Haniye suikastının ardından gözler Lübnan ve İran’a çevrildi. İran ve Hizbullah lideri Nasrallah’tan peşi sıra açıklamalar geldi. Açıklamalarda vurgulanan nokta İsrail’e mutlak cevap verileceği ve İsrail’in kırmızı çizgileri aştığı yönündeydi. Her zamankinden farklı olarak “Direniş Cephesi” adı verilen Yemen, Hizbullah, Irak ve İran’daki güçlerin İsrail’e ortak bir saldırı düzenleyeceği belirtiliyor. İran’ın tehditlerinin gerçeklikten ne kadar uzak olduğuna her seferinde şahit oluyoruz. Emperyalist efendilerinin sözünden çıkmayan İran savaşı dengeli bir şekilde yürütmekten yana tavır alıyor. “Yıpratma savaşı”nın dozajını siyasal konjonktüre göre yükseltip azaltan İran, İsrail’e füze saldırısı gerçekleştirerek “Haniye’nin intikamını” almış olacak. İran bazen kendi yarattığı bazen İsrail’in yarattığı bu gündemlerle bölgedeki nüfuzunu artırmaya çalışıyor. Başarılı olduğunu da söyleyebiliriz. Kendi ülkesinde başta Kürt ulusu olmak üzere Kendi Kaderini Tayin Hakkını çiğneyen, yok sayan ve Kürtlerin yaşam alanlarını ilhak etmekte pervasız davranan İran Filistin’in de özgürlüğünü savunamaz. Onun özgürlük anlayışı apaçık bir gericilik olan Molla Rejimini, iş birlikçi ve asalak bir devleti Orta Doğu’da ayakta tutmaktan ibarettir. İran İslam Devriminin lideri Humeyni’nin, kovulduğu Irak’tan sonra Fransa’nın himayesine girdiği ve devrim günü Paris’ten İran’a döndüğü, Fransa’nın denetiminde bir lider olduğu gerçeği bile bunu anlamaya yeter! Bu ikiyüzlü, pragmatist politikaların ezilen halklar nezdinde bir karşılığı yoktur.
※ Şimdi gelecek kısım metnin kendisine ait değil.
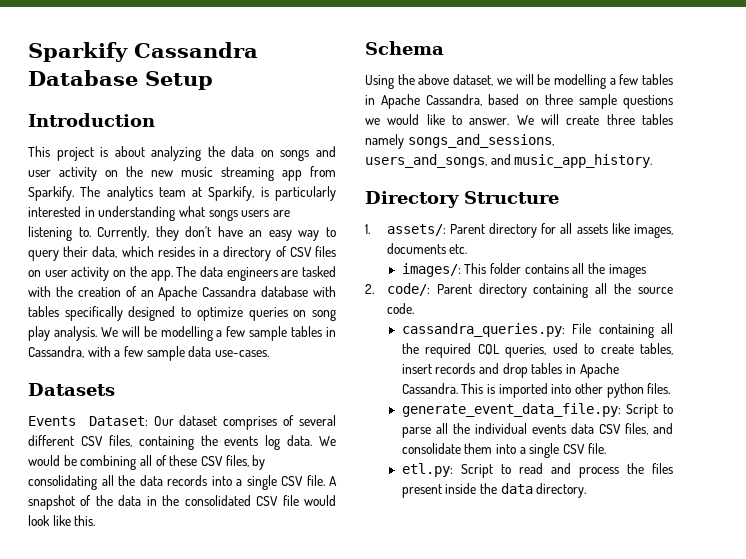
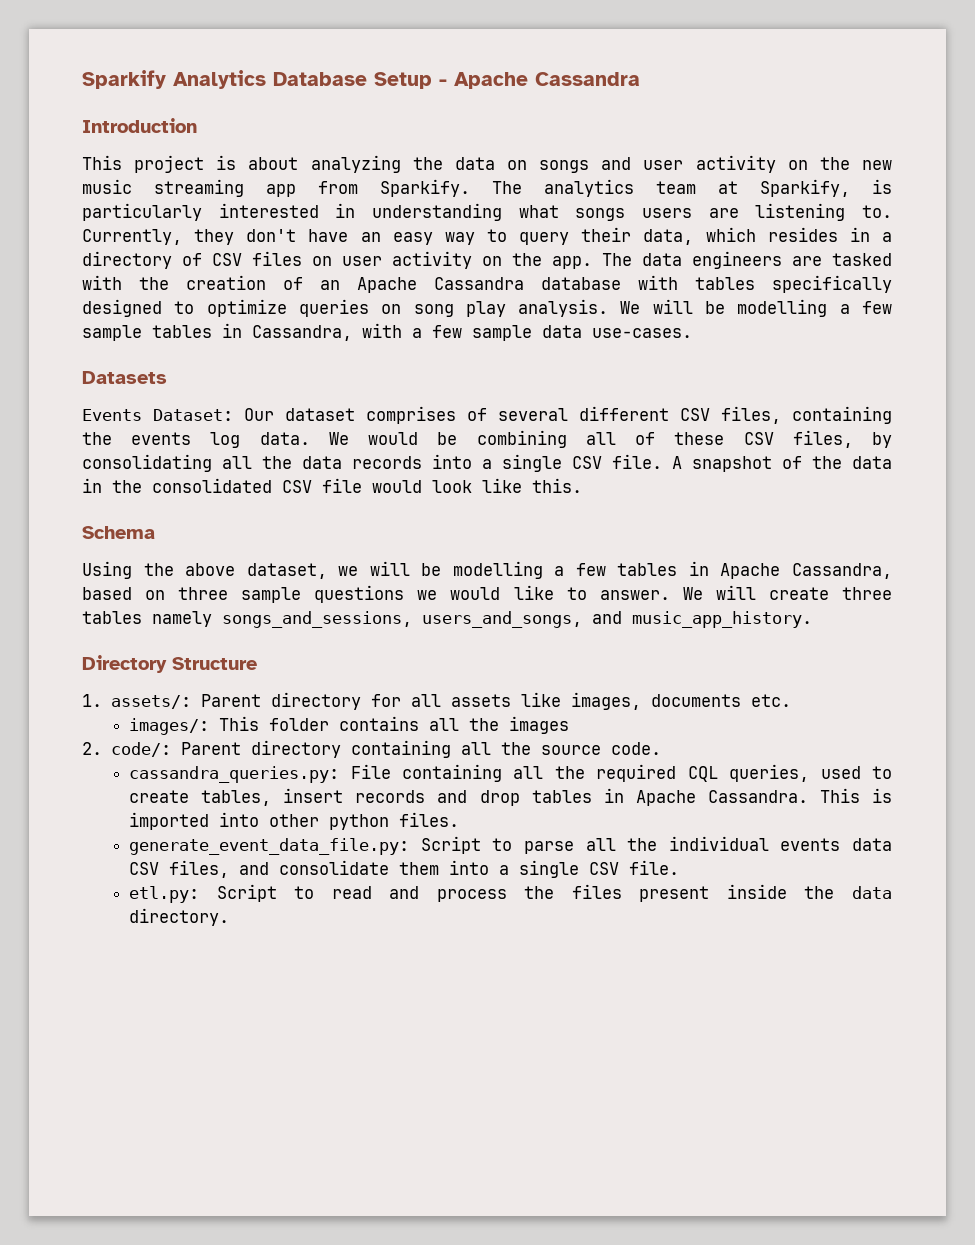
[134,42,258,58] Cassandra -> [173,70,266,89] Analytics
(213, 80) none -> [439,72,640,89] - Apache Cassandra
BÖLGESEL SAVAŞ MI? DENGELİ GERİLİM Mİ?
İsrail’in peş peşe gerçekleştirdiği suikastların ardından “bölgesel savaş çıkacak mı?” sorusu akıllara geliyor. Bu yazı yazılırken henüz İran ve Hizbullah İsrail’e “yanıt” vermemişken birçok ülke İsrail, İran ve Lübnan’a uçak seferlerini durdurdu. Başta ABD olmak üzere birçok ülke “Lübnan’ı terk edin” çağrısı yapıyor. Bilinir ki ABD ne zaman bu çağrıyı yapsa o ülkede ya halka dönük saldırılar gerçekleşiyor ya da bombalar patlıyor. ABD bir yandan da İsrail’i korumak için Orta Doğu’ya uçak gemisi, F-35 savaş uçağı filosu ve asker gönderiyor. Ürdün, Birleşik Arap Emirlikleri ve Mısır ile olan koordinasyonu güçlendiriyor, İsrail’e dönük saldırıda ortak tavır almayı hedefliyor. Netanyahu’yu ABD kongresinde ayakta alkışlatıp, sırtını sıvazlayıp saldırganlığını artırmasının arkasındaki güç olan ABD şimdi de “bölgesel savaş”tan endişe ettiğini duyuruyor. Bunlar olurken ABD ekonomisinin artık resmi olarak da “resesyona girdiğinin” duyurulması ve birçok ülkede “borsaların çökmesi” de dikkat çekici bir başka gelişme oldu… Halihazırda 300 gündür tüm tarafların kırmızı çizgileri aşıldı, tüm duvarlar yıkıldı. “Yıpratma savaşı”nın topyekûn bir savaşa dönüşmesini kimse istemiyor. Bölgesel güçler emperyalistler tarafından dizginleniyor. Çıkarlar doğrultusunda bu gerilim artırılıyor ya da azaltılıyor. Bugün dünyanın birçok noktasında irili ufaklı, yoksulluğa, krize ve emperyalizme karşı mücadele veriliyor.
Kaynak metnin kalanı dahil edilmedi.